I have followed HUMANIST posting for about a year now and don't recall
when a serious subject has been so trivialized by would-be comedians as
has the subject of gender biased language. Perhaps these colleagues have
never met people genuinely hurt by language. Perhaps they have never
seriously thought about the way language shapes our world and our
experience. I only wonder why, if it really is such a trivial subject,
they should spend so much effort to ridicule it. Perhaps they really
do undestand what is at stake.

David L. Barr, University Honors Program
Wright State University, Dayton, OH 45435
(2) --------------------------------------------------------------21----
Date: Mon, 04 Mar 91 21:40:06 CST
From: "Marcus A. J. Smith" <SMITHM@LOYNOVM>
Subject: Re: 4.1118 Words

I cannot add to the particular discussions of freshman, ombudsman, etc.,
but there's an extremely influential discourse which seems to have a
gender-neutral stylistic policy : military bureacracy. A recent LEXUS
search of U.S. ap pelate opinions turned up no instances of judges using
s/he, (s)he, etc, but numerous cases quoted military regulations
containing gender-neutral pronouns and various other unbiased forms.
Apparently, the military have stylistic guidelines mandating these
forms. While it is important that academic and profe ssional groups
define and encourage appropriate stylistic guidelines, the military may
prove the most powerful engine for linguistic change--just as it has
been and is the most completely integrated major institution in our
society. Maybe someone has studied this systematically?
(3) --------------------------------------------------------------26----
Date: Tue, 5 Mar 91 15:20:56 EST
From: dthel@conncoll.bitnet
Subject: grammar & gender

The response to Gary Stonum's query about the origins of the concept of
gender is that it is indeed the Greeks who were responsible.
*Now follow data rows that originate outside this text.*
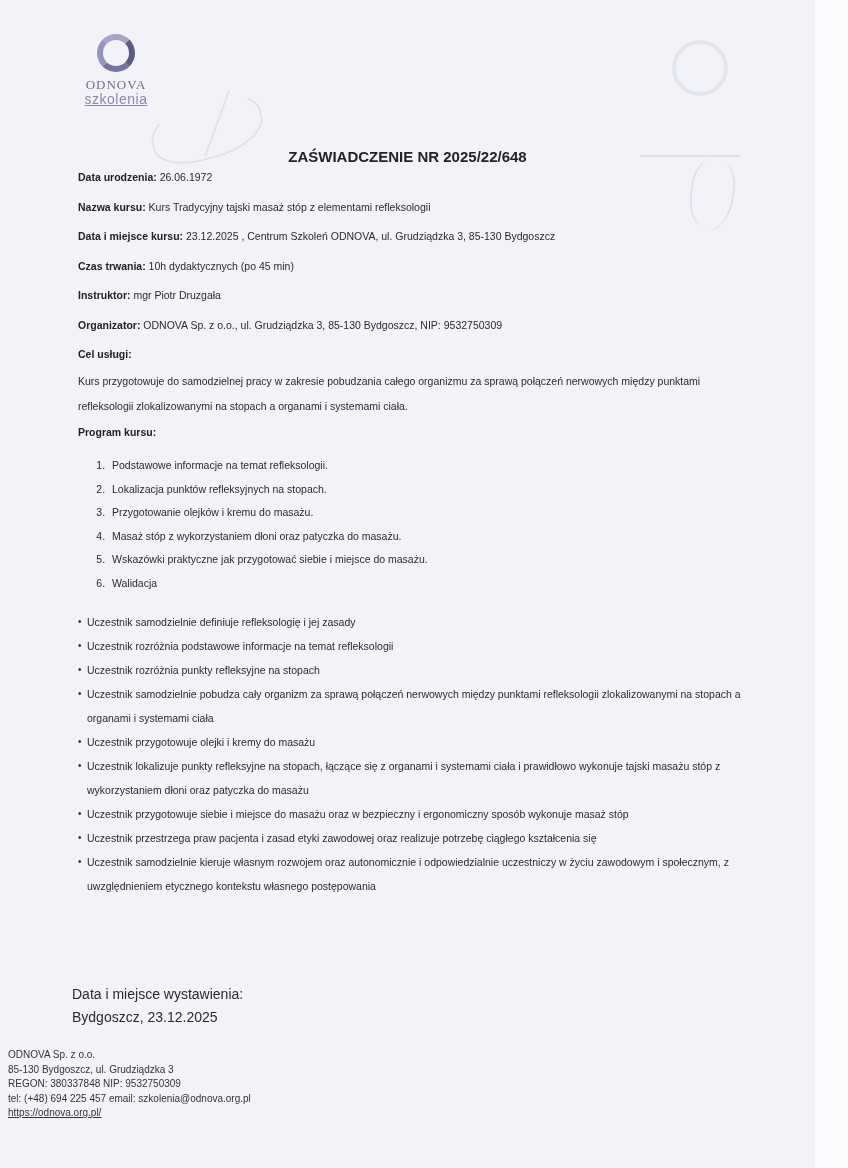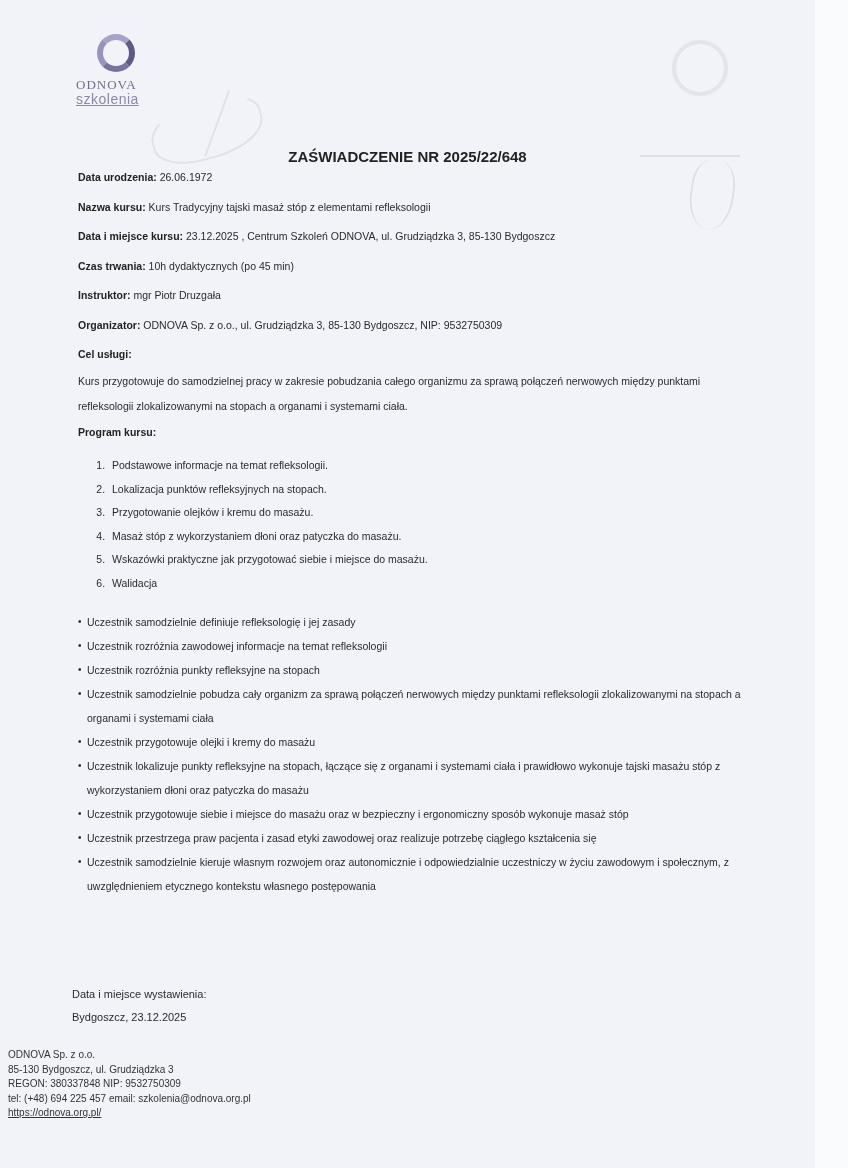--- a/index.html
+++ b/index.html
@@ -20,21 +20,21 @@
   }
   
   .ghost { position: absolute; opacity: 0.35; pointer-events: none; }
   .ghost-logo-right { left: 672px; top: 40px; width: 48px; height: 48px; border: 4px solid #c9ccd6; border-radius: 50%; }
   .ghost-line-right { left: 640px; top: 155px; width: 100px; height: 2px; background: #b8bcc8; }
   .ghost-sig-right { left: 690px; top: 160px; width: 40px; height: 70px; border-left: 2px solid #b8bcc8; border-right: 2px solid #b8bcc8; border-radius: 40% 40% 50% 50%; transform: rotate(8deg); }
   .ghost-sig-left { left: 150px; top: 100px; width: 110px; height: 55px; border: 2px solid #bfc3cf; border-radius: 50% 40% 50% 40%; transform: rotate(-15deg); border-color: transparent #bfc3cf #bfc3cf #bfc3cf; }
   .ghost-sig-left2 { left: 215px; top: 95px; width: 40px; height: 70px; border-left: 2px solid #bfc3cf; transform: rotate(20deg); }
 
   
-  .logo { position: absolute; left: 76px; top: 34px; width: 80px; text-align: left; }
+  .logo { position: absolute; left: 76px; top: 34px; width: 80px; text-align: center; }
   .logo-ring {
     width: 38px; height: 38px; margin: 0 auto; border-radius: 50%;
     border: 6px solid #7d7aa6;
     border-top-color: #a6a4c6; border-left-color: #9694bc;
     border-right-color: #5d5a86; border-bottom-color: #7673a0;
     box-sizing: border-box;
   }
   .logo-name { font-family: "Liberation Serif", "DejaVu Serif", serif; font-size: 13px; letter-spacing: 1px; color: #6e6c8f; margin-top: 5px; }
   .logo-sub { font-size: 14px; color: #8a88aa; margin-top: -2px; letter-spacing: 0.5px; text-decoration: underline; }
 
@@ -51,21 +51,21 @@
   .para { line-height: 25px; margin-top: 8px; }
 
   ol.program { margin: 21px 0 0 0; padding-left: 30px; }
   ol.program li { height: 23.5px; padding-left: 4px; }
 
   .effects-label { margin-top: 18px; }
   ul.effects { list-style: none; margin: 10px 0 0 0; padding: 0; }
   ul.effects li { position: relative; padding-left: 9px; line-height: 24px; text-indent: 0; }
   ul.effects li::before { content: "\2022"; position: absolute; left: 0; top: 0; font-size: 10px; }
 
-  .issued { position: absolute; left: 72px; top: 983px; font-size: 11px; line-height: 23px; }
+  .issued { position: absolute; left: 72px; top: 983px; font-size: 14px; line-height: 23px; }
 
   .footer { position: absolute; left: 8px; width: 815px; top: 1048px; text-align: left; font-size: 10px; line-height: 14.5px; color: #333; }
   .footer .link { text-decoration: underline; }
 </style>
 </head>
 <body>
 
 <div class="page"></div>
 <div class="edge"></div>
 
@@ -111,21 +111,21 @@
     <li>Podstawowe informacje na temat refleksologii.</li>
     <li>Lokalizacja punktów refleksyjnych na stopach.</li>
     <li>Przygotowanie olejków i kremu do masażu.</li>
     <li>Masaż stóp z wykorzystaniem dłoni oraz patyczka do masażu.</li>
     <li>Wskazówki praktyczne jak przygotować siebie i miejsce do masażu.</li>
     <li>Walidacja</li>
   </ol>
 
   <ul class="effects">
     <li>Uczestnik samodzielnie definiuje refleksologię i jej zasady</li>
-    <li>Uczestnik rozróżnia zawodowej informacje na temat refleksologii</li>
+    <li>Uczestnik rozróżnia podstawowe informacje na temat refleksologii</li>
     <li>Uczestnik rozróżnia punkty refleksyjne na stopach</li>
     <li>Uczestnik samodzielnie pobudza cały organizm za sprawą połączeń nerwowych między punktami refleksologii zlokalizowanymi na stopach a organami i systemami ciała</li>
     <li>Uczestnik przygotowuje olejki i kremy do masażu</li>
     <li>Uczestnik lokalizuje punkty refleksyjne na stopach, łączące się z organami i systemami ciała i prawidłowo wykonuje tajski masażu stóp z wykorzystaniem dłoni oraz patyczka do masażu</li>
     <li>Uczestnik przygotowuje siebie i miejsce do masażu oraz w bezpieczny i ergonomiczny sposób wykonuje masaż stóp</li>
     <li>Uczestnik przestrzega praw pacjenta i zasad etyki zawodowej oraz realizuje potrzebę ciągłego kształcenia się</li>
     <li>Uczestnik samodzielnie kieruje własnym rozwojem oraz autonomicznie i odpowiedzialnie uczestniczy w życiu zawodowym i społecznym, z uwzględnieniem etycznego kontekstu własnego postępowania</li>
   </ul>
 </div>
Of course
he is right about the numerous incongruities between grammatical and
natural gender. But the classification goes back to the beginnings of
grammar, specifically to the 5th century Sophists. Aristotle (Rhetoric
1407b6) tells us that the famous sophist Protagoras was the first to
classify words by "type" or "kind". The Greek word is *genos*, hence
gender. Protagoras named the kinds male, female endings, since practice
showed variability and inconsistency. This concern is lampooned by
Aristophanes at Clouds 658 ff. Aristotle later in the Poetics alters
the designations to male, female, and in-between (*ta metaxu*). On the
ba in response to the shared endings between neuter and other genders.
Rendered in Latin, the categories are still in use: masculine, feminine,
and "neither", i.e. neuter. For a succinct but thorough discussion,
including the lack of match between grammatical and natural gender, see
E. Schwyzer, Griechische Grammatik, Bd.1, pp. 28-36.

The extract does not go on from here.